2. a flat-bottomed instrument that is heated up and used for smoothing clothes etc. I've burnt a hole in my dress with the iron.
3. a type of golf-club.
verb
to smooth (clothes etc) with an iron. This dress needs to be ironed; I've been ironing all afternoon.
ˈironing noun
clothes etc waiting to be ironed, or just ironed. What a huge pile of ironing!
ˈirons noun plural
formerly, a prisoner's chains. They put him in irons.
ˈironing-board noun
a padded board on which to iron clothes.
ˈironmonger noun
a dealer in articles of metal eg tools, locks etc and other goods.
ˈironmongery noun
the business or goods of an ironmonger.
have several irons in the fire, have too many etc irons in the fire
to be involved in, or doing, several etc things at the same time.
iron out
1. to get rid of (creases etc) by ironing.
2. to get rid of (difficulties etc) so that progress becomes easier.
strike while the iron is hot
to act etc while the situation is favourable.
References in classic literature ?
Consider, now, how it must be in the case of four boats all engaging one unusually strong, active, and knowing whale; when owing to these qualities in him, as well as to the thousand concurring accidents of such an audacious enterprise, eight or ten loose second irons may be simultaneously dangling about him.
The heat of these irons was different from that used by housewives.
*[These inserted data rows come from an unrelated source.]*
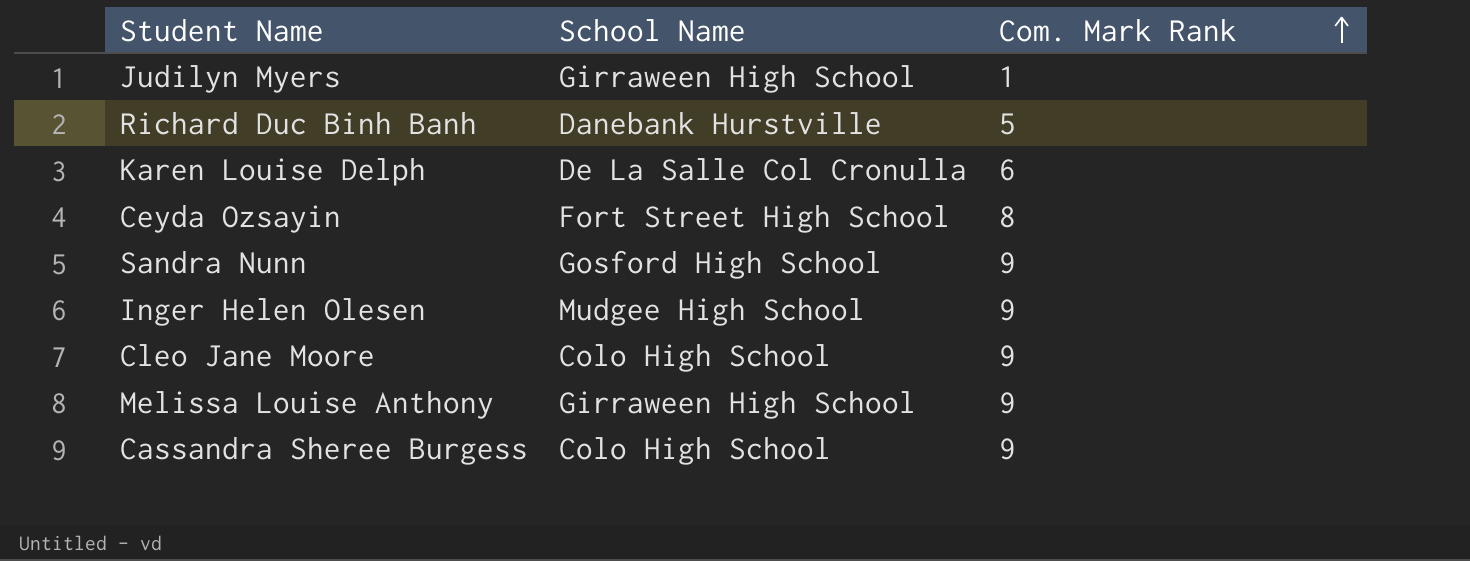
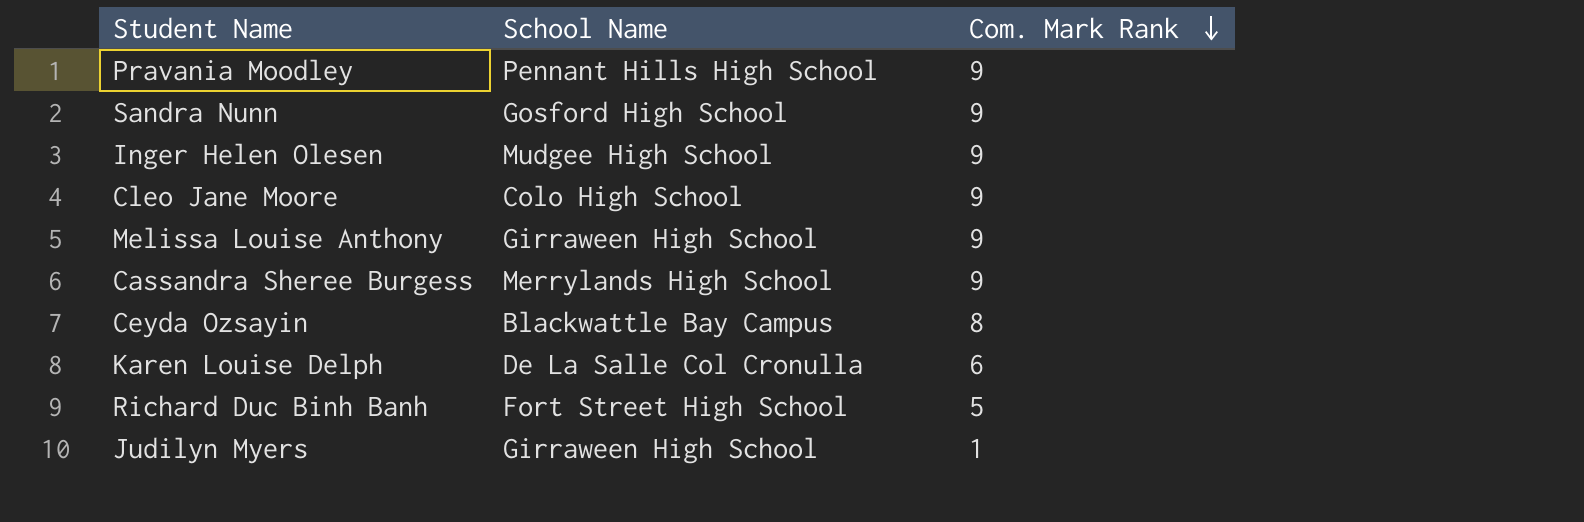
row order: Com. Mark Rank ascending -> Com. Mark Rank descending
row Pravania Moodley: none -> Pennant Hills High School | 9
Cassandra Sheree Burgess | School Name: Colo High School -> Merrylands High School
Ceyda Ozsayin | School Name: Fort Street High School -> Blackwattle Bay Campus
Richard Duc Binh Banh | School Name: Danebank Hurstville -> Fort Street High School

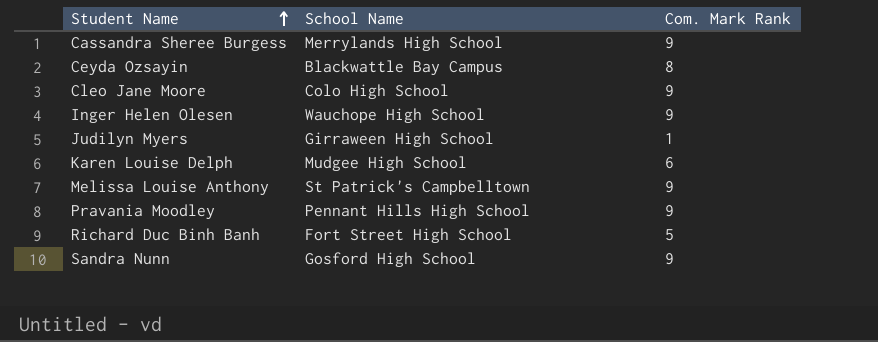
row order: Com. Mark Rank descending -> Student Name ascending
Inger Helen Olesen | School Name: Mudgee High School -> Wauchope High School
Karen Louise Delph | School Name: De La Salle Col Cronulla -> Mudgee High School
Melissa Louise Anthony | School Name: Girraween High School -> St Patrick's Campbelltown

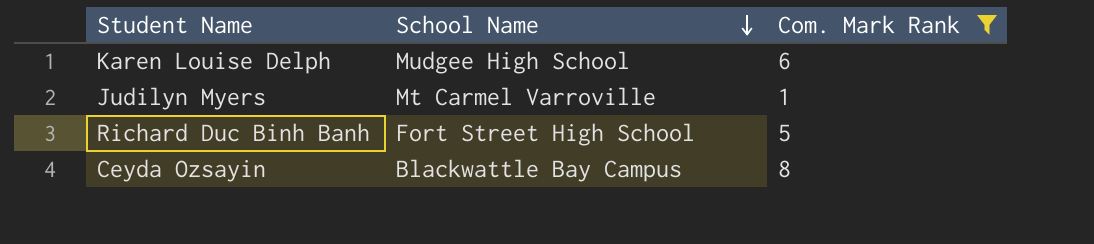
filter: none -> Com. Mark Rank != 9
row order: Student Name ascending -> School Name descending
Judilyn Myers | School Name: Girraween High School -> Mt Carmel Varroville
At the same instant the trainer spoke with sharp imperativeness and raised his whip, while the men on the outside lifted their irons and advanced them intimidatingly into the cage.
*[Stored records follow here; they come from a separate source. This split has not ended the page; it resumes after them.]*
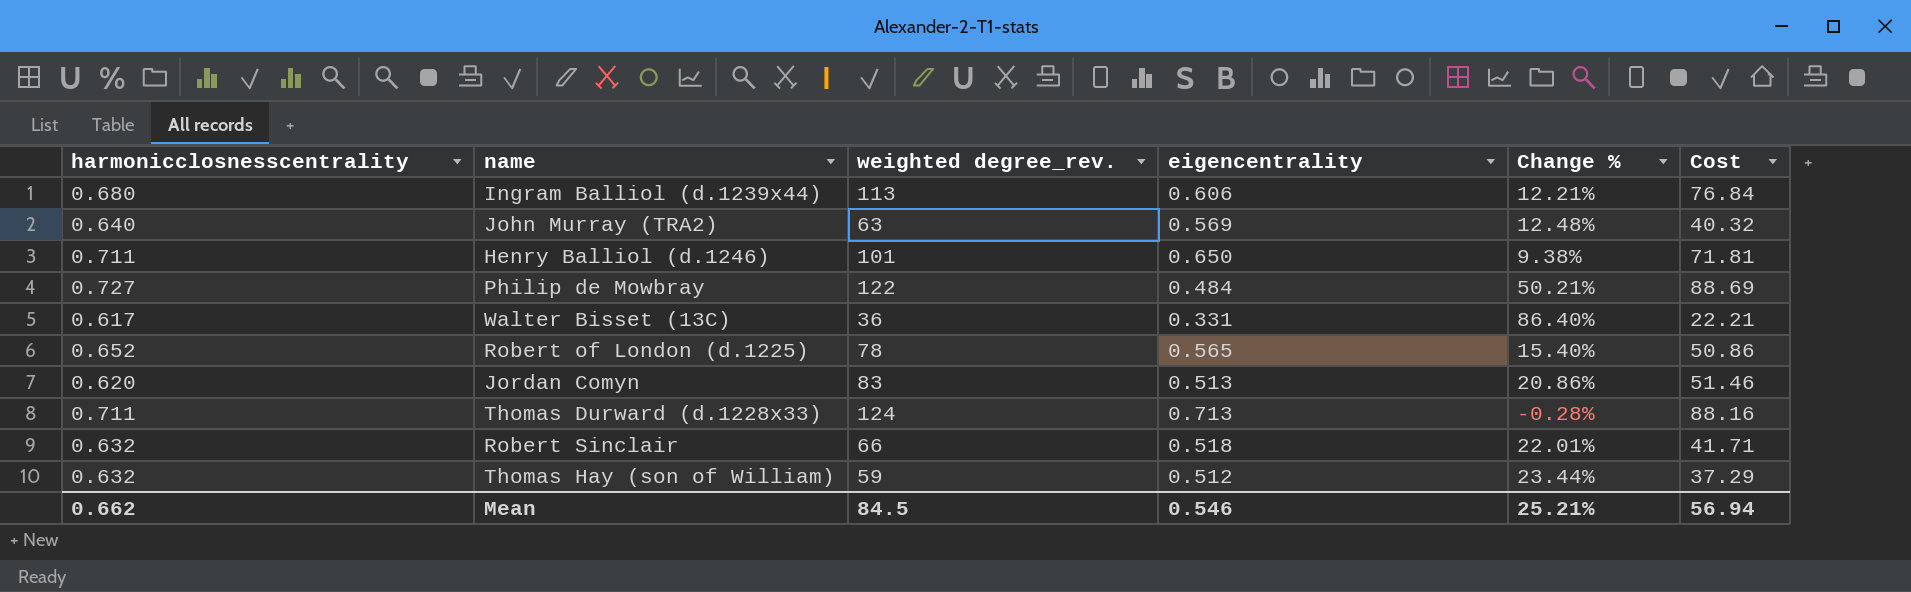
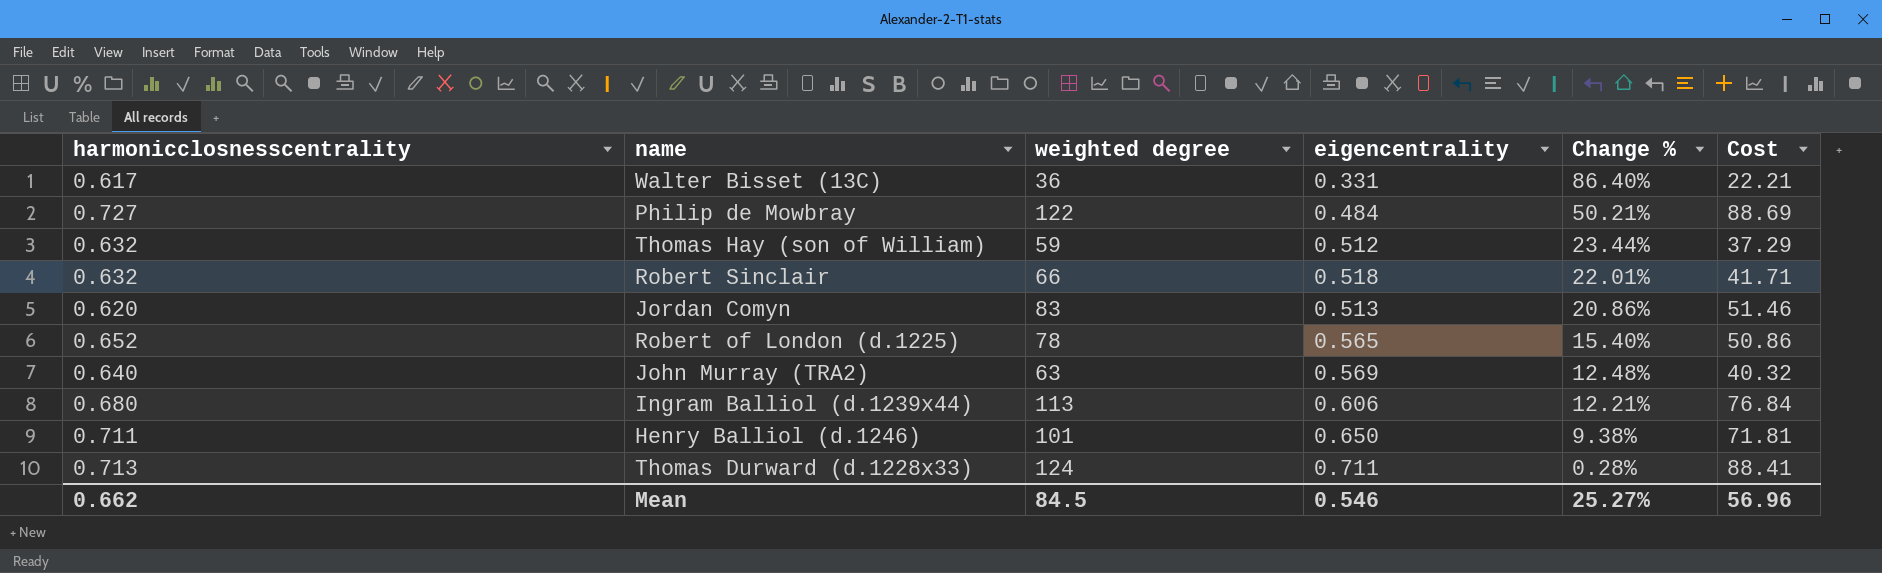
row order: none -> Change % descending
column name: weighted degree_rev. -> weighted degree
Thomas Durward (d.1228x33) | harmonicclosnesscentrality: 0.711 -> 0.713
Thomas Durward (d.1228x33) | eigencentrality: 0.713 -> 0.711
Thomas Durward (d.1228x33) | Change %: -0.28% -> 0.28%
Thomas Durward (d.1228x33) | Cost: 88.16 -> 88.41
Mean | Change %: 25.21% -> 25.27%
Mean | Cost: 56.94 -> 56.96

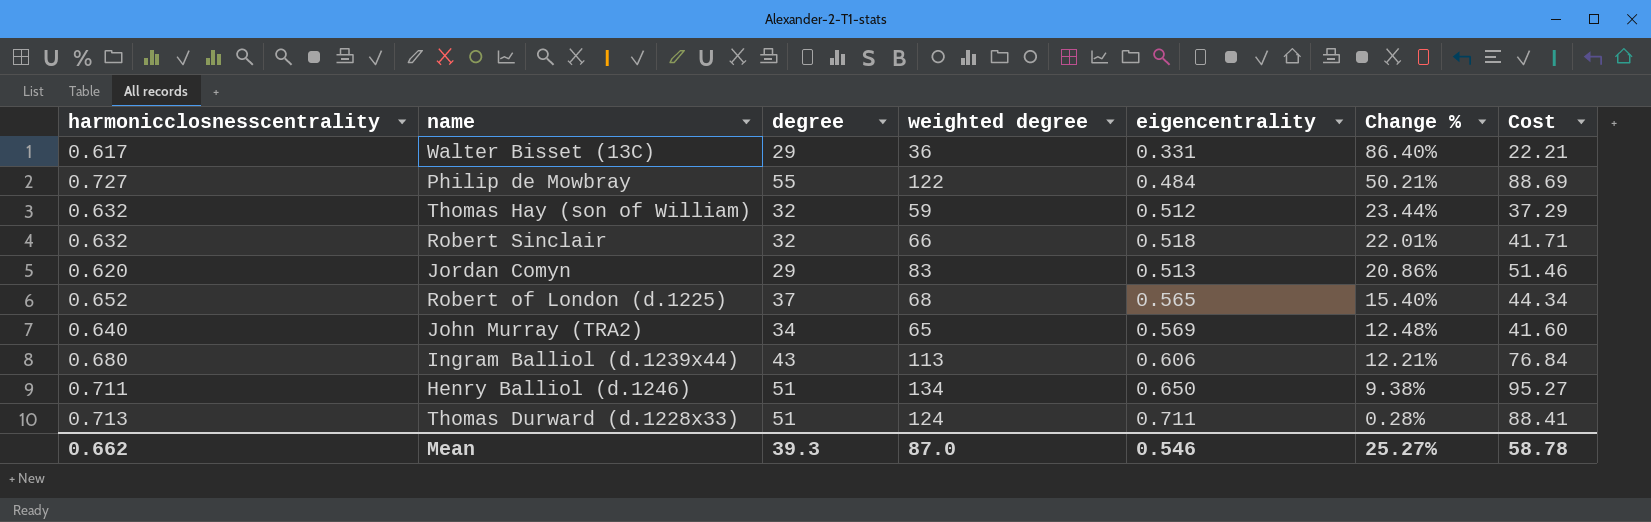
column degree | position: none -> 3
Robert of London (d.1225) | weighted degree: 78 -> 68
Robert of London (d.1225) | Cost: 50.86 -> 44.34
John Murray (TRA2) | weighted degree: 63 -> 65
John Murray (TRA2) | Cost: 40.32 -> 41.60
Henry Balliol (d.1246) | weighted degree: 101 -> 134
Henry Balliol (d.1246) | Cost: 71.81 -> 95.27
Mean | weighted degree: 84.5 -> 87.0
Mean | Cost: 56.96 -> 58.78

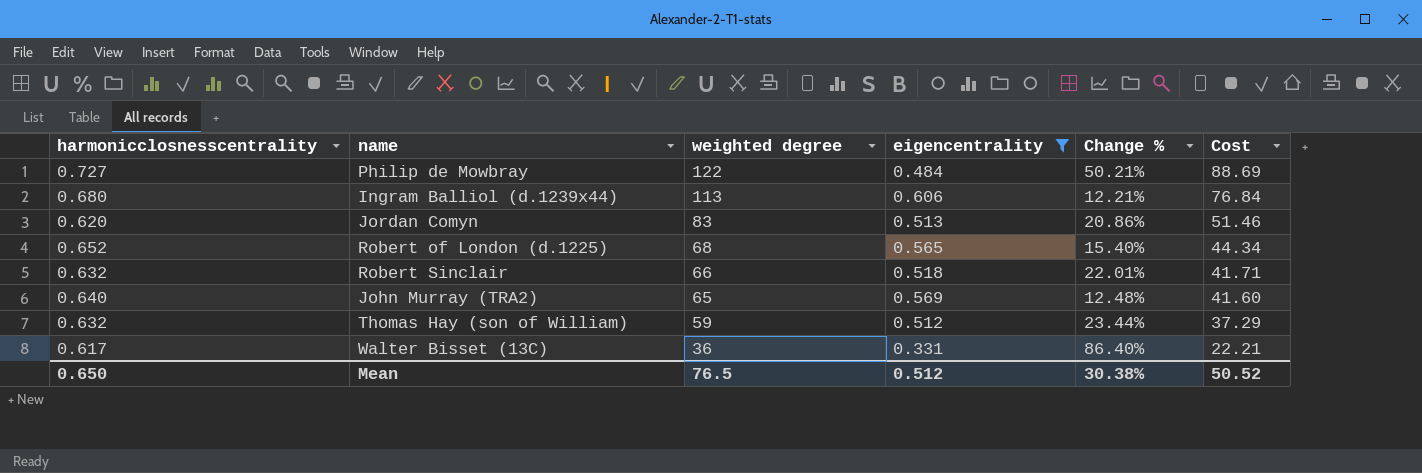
filter: none -> eigencentrality <= 0.606
row order: Change % descending -> weighted degree descending
column degree | position: 3 -> none
Mean | harmonicclosnesscentrality: 0.662 -> 0.650
Mean | weighted degree: 87.0 -> 76.5
Mean | eigencentrality: 0.546 -> 0.512
Mean | Change %: 25.27% -> 30.38%
Mean | Cost: 58.78 -> 50.52

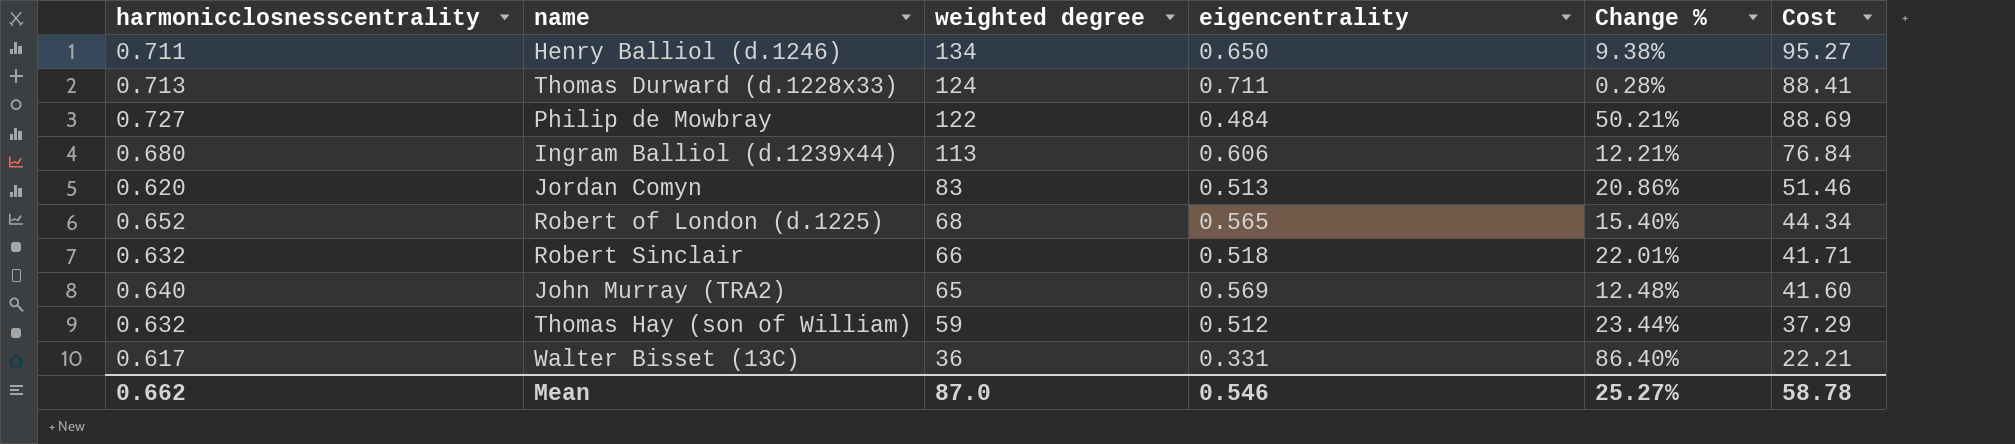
filter: eigencentrality <= 0.606 -> none
Mean | harmonicclosnesscentrality: 0.650 -> 0.662
Mean | weighted degree: 76.5 -> 87.0
Mean | eigencentrality: 0.512 -> 0.546
Mean | Change %: 30.38% -> 25.27%
Mean | Cost: 50.52 -> 58.78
She flung wild glances, like those of an entrapped animal, up and down the big whitewashed room that panted with heat and that was thickly humid with the steam that sizzled from the damp cloth under the irons of the many ironers.
Once upon a time when wishes came true there was a king's son who was enchanted by an old witch, so that he was obliged to sit in a large iron stove in a wood.
The Iron Heel (well named) we feel descending upon and crushing mankind.
While yet a little distance from the forge, moody Ahab paused; till at last, Perth, withdrawing his iron from the fire, began hammering it upon the anvil --the red mass sending off the sparks in thick hovering flights, some of which flew close to Ahab.
He is journeying to-day into the iron country farther north to look about him.
There was great astonishment over the wild man; the king, however, had him put in an iron cage in his courtyard, and forbade the door to be opened on pain of death, and the queen herself was to take the key into her keeping.
Now, Joe, examining this iron with a smith's eye, declared it to have been filed asunder some time ago.
THERE was a nice hot singey smell; and at the table, with an iron in her hand stood a very stout short person staring anxiously at Lucie.
No iron ship of yesterday ever attained the marvels of speed which the seamanship of men famous in their time had obtained from their wooden, copper-sheeted predecessors.